製造業からサービス業までタイ進出の続く日系企業。とある調査によれば、その数は昨年だけでも大小零細1500社(法人)に上るというから、熱さのほどが分かろうというものだ。国内のタイ企業を保護するための外国人事業法があることから一定の規制は掛けられているとはいうが、そんなものはどこ吹く風。さまざまな極意の知恵で乗り越え進出を果たしてきたというのがこれまでの実情だった。ところが、ここに来てタイ軍政がこの規制をさらに厳格化しようと検討に乗り出した。日系進出はどうなるのか。現状をまとめた。
外国人がタイで法人(株式会社)を設立し事業を行おうとする場合、まず確認を迫られるのが、当該事業が国外から投資を呼び込むための投資奨励法に該当するのか、規制の対象となる外国人事業法に該当するのかという点だ。前者であれば、タイ投資委員会(BOI)の認可を得て最大100%独資による法人を設立することが可能となる。自動車業界をはじめ製造業のほとんどがこれに当たる。
一方、後者の場合でも内閣の特別の承認などを経て最大100%の独資を目指すこともできるが、株式の公開を予定していないなど小規模の進出企業では難しく、ほとんどのケースで外国人側の株式保有比率は過半数以下、最大で49%に落ち着くというのが現実だ。

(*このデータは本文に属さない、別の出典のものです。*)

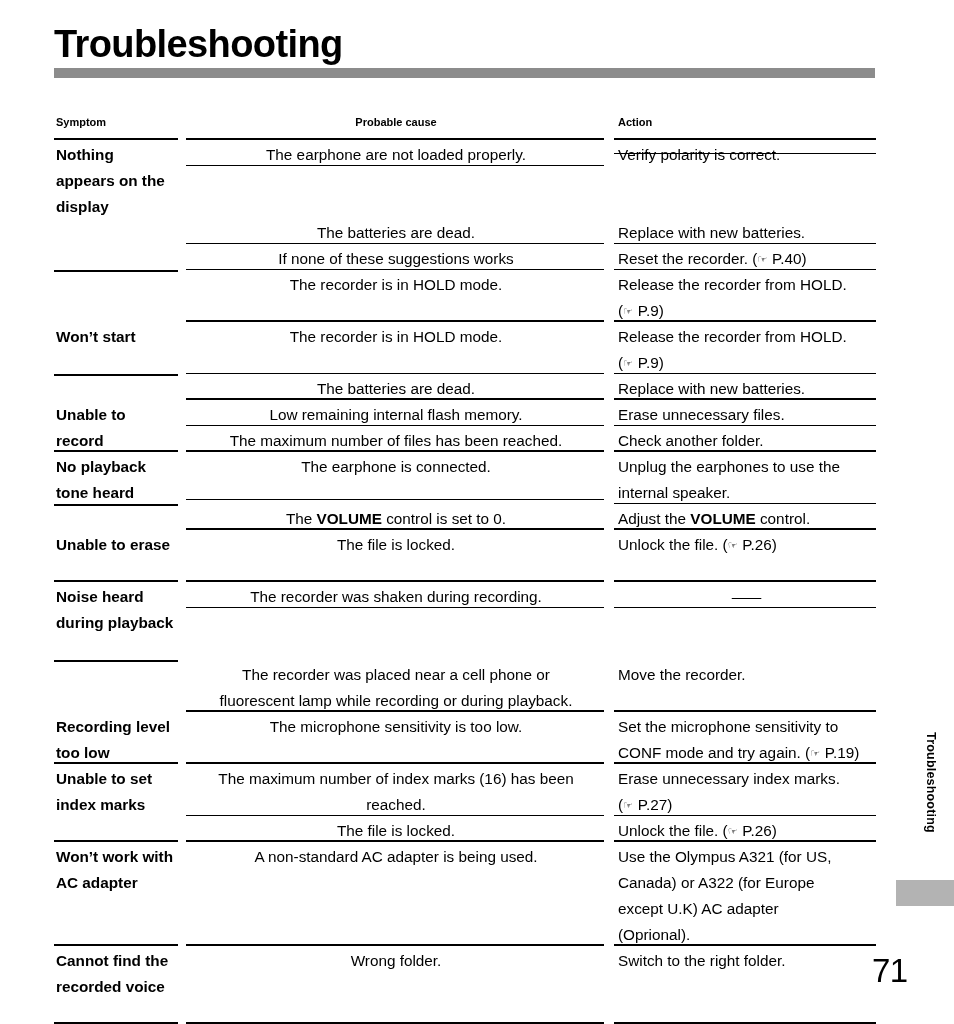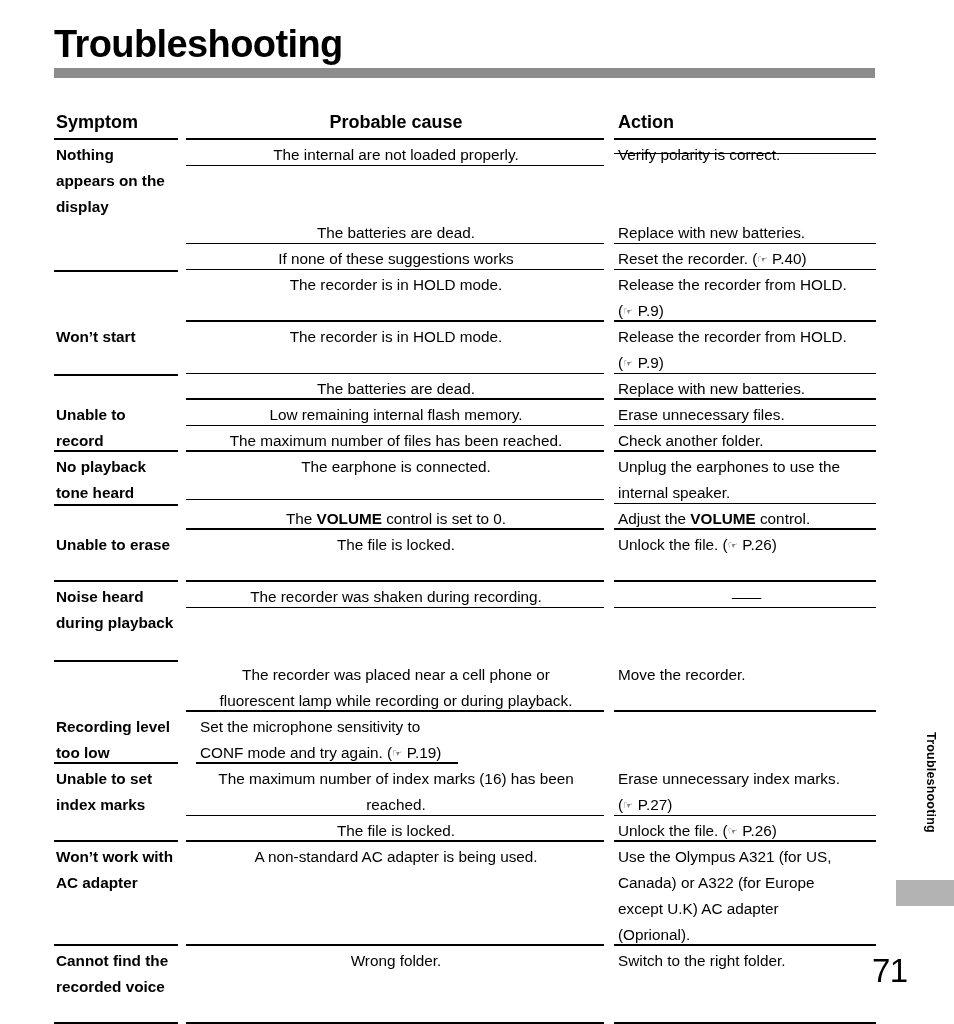--- a/index.html
+++ b/index.html
@@ -68,7 +68,7 @@
   
   .hdr .cell {
     font-weight: bold;
-    font-size: 18px;
+    font-size: 11px;
     line-height: 24px;
     padding-bottom: 4px;
   }

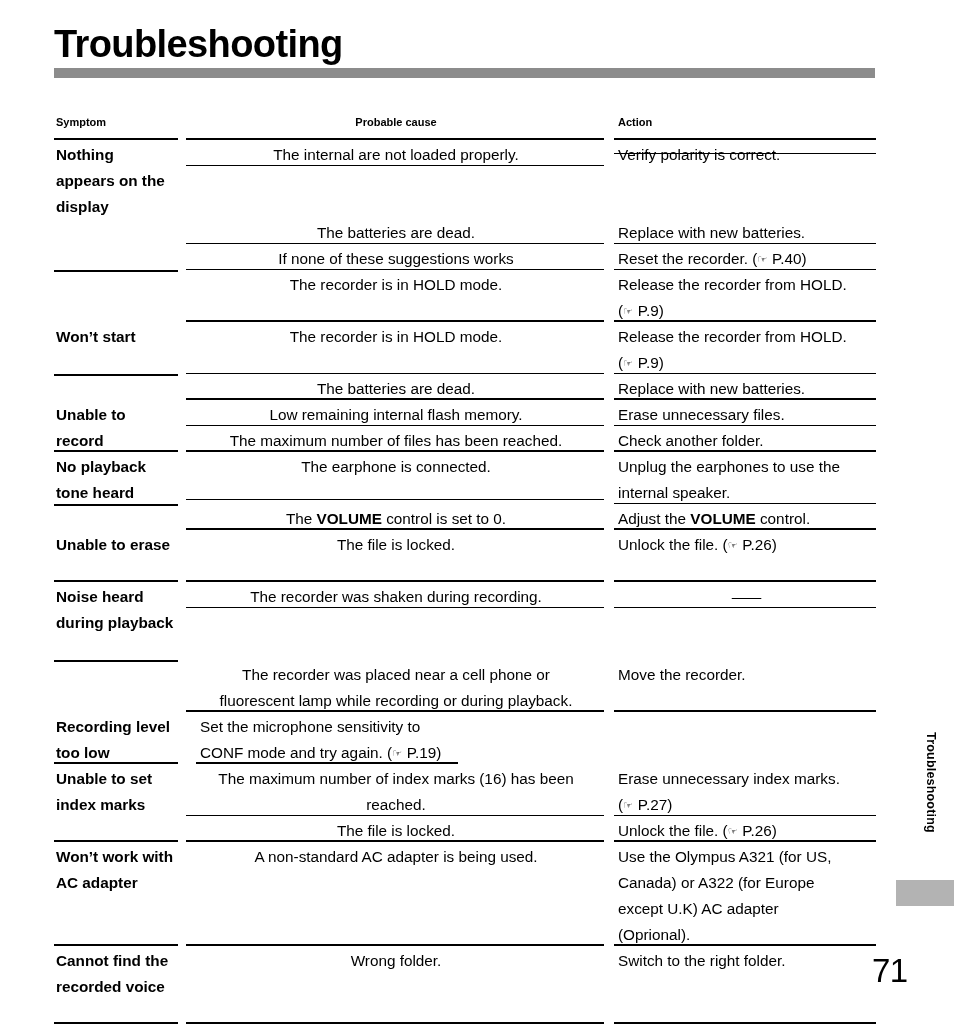--- a/index.html
+++ b/index.html
@@ -143,7 +143,7 @@
       <span>Nothing appears on the display</span>
     </div>
     <div class="cell c-gap1 none"></div>
-    <div class="cell c-cau thin" style="height:26px">The internal are not loaded properly.</div>
+    <div class="cell c-cau thin" style="height:26px">The earphone are not loaded properly.</div>
     <div class="cell c-gap2 none"></div>
     <div class="cell c-act thin" style="height:14px">Verify polarity is correct.</div>
   </div>

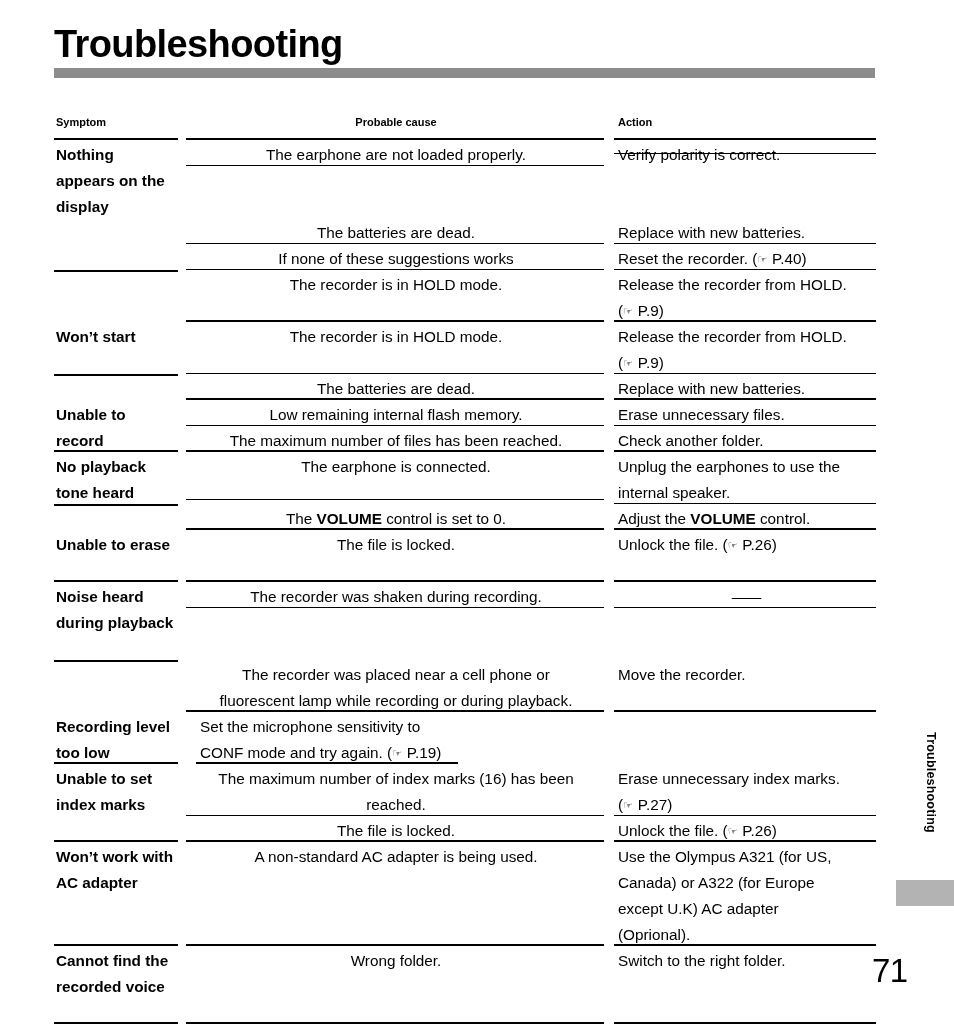--- a/index.html
+++ b/index.html
@@ -271,6 +271,7 @@
       <span>Recording level too low</span>
     </div>
     <div class="cell c-gap1 none"></div>
+    <div class="cell c-cau thick" style="height:52px">The microphone sensitivity is too low.</div>
     <div class="cell c-gap2 none"></div>
     <div class="cell c-act thick" style="height:52px">
       <div>Set  the  microphone  sensitivity  to</div>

そこで実務上では、非公開会社で3人以上とされる株主の1人に、個人的な友人らが実質的に支配するタイの会社(タイ人とみなされる)に就いてもらい、自身の持ち分と合わせて株式の過半を占めるようにするというのが常套手段となっている。
軍政が検討を進めているのはこの”抜け道”を制限しようというもののようだ。商務省内で検討が進められている素案では、法人設立時の株主を「タイ人に限定する」としている。現状では、タイ人でも外国人でも株主となることができるため、前記のような友人らの協力を得て実質的に過半を支配する手法が可能となるが、すべての株主をタイ人に限定されればこの方法は使いにくくなる。
それだけではない。商務省案では「業務の効率化」を理由にパートナーシップ形態の企業では2人以上、非公開会社で3人以上とされている株主要件を”緩和”し、「1人での設立も可とする「(商務省商業開発局)案も検討している。だが、1人となれば、先に挙げた友人らの協力を取り付ける方法はさらに厳しくなり、実質的にも外国人の支配が及ぶ会社経営はできなくなる。
こうした軍政の厳格化の目的をある関係者は「治安秩序維持のため」と解説するが、確定申告制度がないタイで大手企業や外国企業からの税収に依拠せざるを得ない政府が、「金づる」(関係者)でもあるはずの外資、とりわけ日系企業を規制することは自らの首を絞めるに等しく考えにくい。
また、別の関係者は「風俗浄化などを掲げる生真面目なプラユット首相の意を汲んだ商務省の政策」とも説明するが、これもにわかには信じがたい。いずれにしても、外国人である我々としては検討の行方を慎重に見守るしか当面の方策はないようだ。